Beslenme neredeyse kanserle savaşta en önemli yapı taşı niteliğinde.
Öyle ki yediğiniz içtiğiniz le kanser hücrelerini besliyor olabilirsiniz.
Beslenmede asıl önemli olan yediğiniz ve içtiğinizin doğal olması.
Beyaz ekmek yerine tam buğday unlu ekmek tüketilmesi tavsiye edilmektedir.
Şeker tüketiminden kaçınılmalıdır.
Hazmı zor yiyecekler ve içecekler tüketilmemelidir.
Uzmanlar Sebze ağırlıklı beslenmeyi vurgulamaktadırlar.
Beslenmede en önemli kaynaklardan bir tanesi zeytinyağı.
Zeytinyağı içerisindeki squalene maddesi sadece zeytinyağı ve köpek balığı kıkırdağı içerisinde var.
Günde en az 100 gr tüketilmesi kanserle savaşta size katkı sağlayacaktır.
C vitamini kanserle savaşta yine katkısı küçümsenemeyecek şekilde.
Kanser hastası en günde 3 kez olmak üzere duruma göre 3-10 gr arası kullanması gerekiyor.
Fazla alım da çok da önemli değil sadece ishal yapıyor.
Zaten büyük boşaltımımızın(dışkılama) günde en az 2 defa olması gerekiyor.
Kabızlık varsa büyük sorun var demektir.
Keten Tohumu yağı yoğurtla beraber tüketildiğinde ortaya bir protein çıkıyor. Bu protein kanserle savaşta etkin bir rol üsleniyor.
Bio-enerji de kanserle savaşta etkin rol alıyor (rezonans).
Baz istasyonlarının yaydığı elektromanyetik (frekans) ile kanser tedavi edileceği bilgisini internet ortamında bulabilirsiniz.
Kanser hastaları zaman içinde kanser hücrelerinden dolayı kansız kalabiliyorlar.
Carvacrol maddesi vücutta antibiyotik etkisi yarattığı gibi kan hücreleri sayısını hatırı sayılır derece de arttırmaktadır.
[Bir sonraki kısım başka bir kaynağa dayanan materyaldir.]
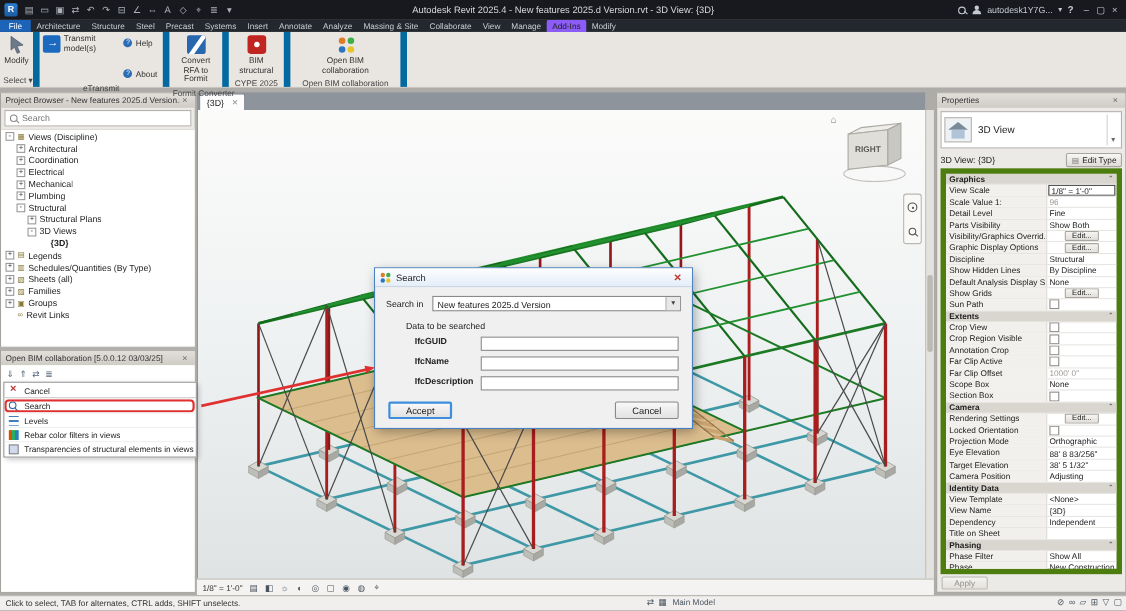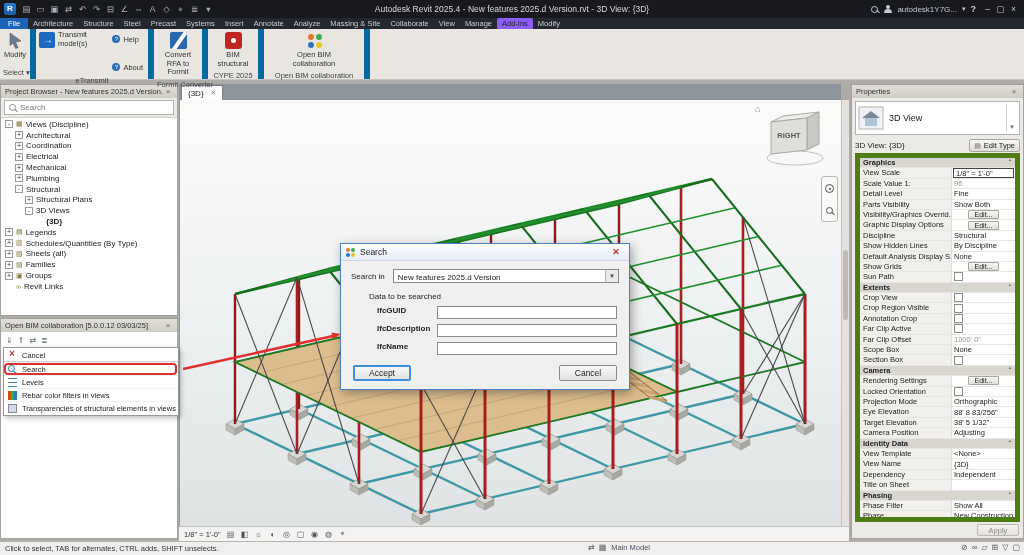"IfcDescription" div.dlg-frow { order: before "IfcName" -> after "IfcName" }
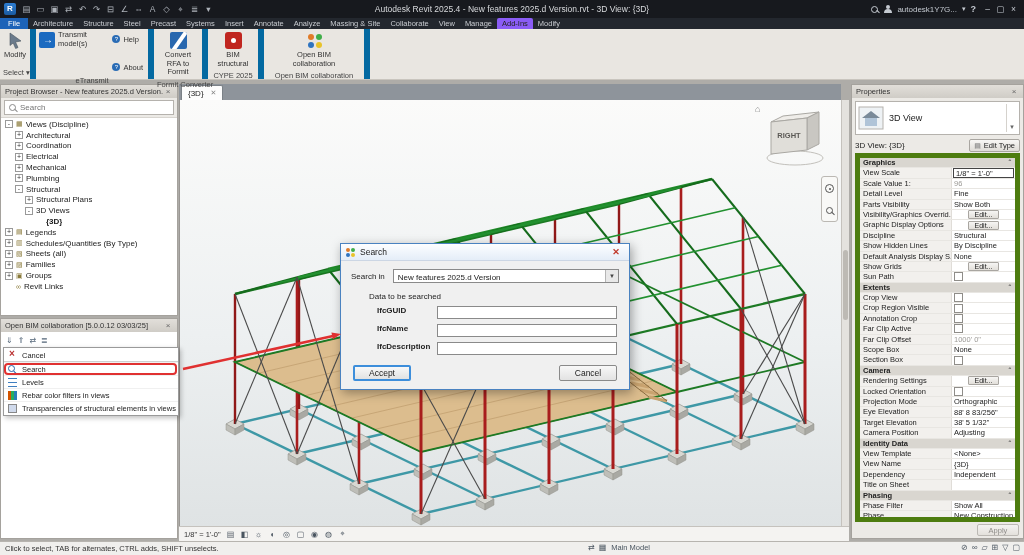"Apply" .papply { justify-content: flex-end -> flex-start }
Bağışıklık sistemini güçlendirmektedir.
Kanserle savaş ta önemli rol üstlendiği vurgulanmaktadır.
Ayrıca saça sürüldüğünde yağlanmayı durdurduğu ve dökülmeye önleme de katkısı olduğu söylenmektedir.
Yabancı sitelerde kanser üzerine Carvacrol ilgili bir çok yazı bulabilir inceleyebilirsiniz.
Vücuda kimyasal olarak ağır sanayide işlenmiş ürünler kullanmamalıyız.
Örnek olarak şampuan yerine saf ve doğal zeytinyağı sabunu kullanmalıyız.
Kıl deliklerinden bütün kimyasallar vücuda emilmektedir.
Daha doğrusu vücudumuza girenlerin doğal olmasına dikkat etmeliyiz.
Bahsettiğimiz bu konularda kullanılanların doğal ve güvenilir olması çok önemli. Vücudumuzu kandırmamalıyız.
Sonra üzülen hüsrana uğrayan yine biz oluruz.
Kanser hastalarının ve sağlıklı insanların kesinlikle kabız olmamaları gerekmektedir. Kabız olunduğu durum da boşaltım sorunu var demektir.
Dolayısıyla toksinler ve atıklar vücudumuz da beklemekte anlamına gelmektedir.
Dolayısıyla vücudun asidik hale geldiği vurgulanmaktadır.
Asidik ortam kanser hücrelerinin çoğalması ve gelişmesi için zemin hazırlamaktadır.
Bu sebeple vücudumuz bazik yani alkali olmasına özen göstermeliyiz.
Vücudu Alkali yapmak için Karbonat ta kullanabilirsiniz.
Fazla karbonat kullanımı yine ishal yapmaktadır.
İnternette kullanımı ile ilgili olarak bilgiler bulabilirsiniz.
Günde en az 2 defa büyük boşaltım işleminin yapılabiliniyor olması gerektiğini vurguluyor uzmanlar.
Keza en az 5 ve üzeri idrarınızı da yapmanız gerektiği vurgulanıyor.
Annemin kanı HGB 5 kadar düştü ve kansızlık oluştu.
Biz ailecek ve bilhassa annem bahsettiklerimizi harfiyen kullanmaktayız.
Kemoterapiyi kendi kararımızla kullanmadık.
Annemin bütün tetkik ve tahlillerinin önceki ve sonraki hallerinin raporları elimizde mevcut.
İsteyen olursa paylaşabiliriz.
Çoktan ölmesi gerekirken sıkıntılarımız var ama hala çok şükür yaşıyor.
Kanser şu anda durmuş durumda.
İnşallah bu şekilde savaşarak vücut kendi nasıl üretmişse yine aynı şekilde vücut tarafından yok olacaktır.
Recep Hocamız bizim için gerçekten candan içten seferber oldu.
Bütün imkânlarıyla bize karşılıksız yardımda bulundu.
İlk önce şifa Allahtan sonra da işin ehli insanlardan doğru tedavi ile şifa bulmak.
Biz Allahın izniyle Recep DAĞISTANLI Hocamızı bulduk.
Tedavimiz konusunda her türlü bilgi ve tecrübemizi sizinle paylaşabiliriz.
Bize uyguladığı kürlerle annemin kanseri durmak bir yana gerilemeye başladı.
Recep DAĞISTANLI hocamızdan Allah razı olsun.
Bütün kanser hastalarımızı Allah şifa versin, sağlıklı insanlarımızın da sağlığını daim etsin.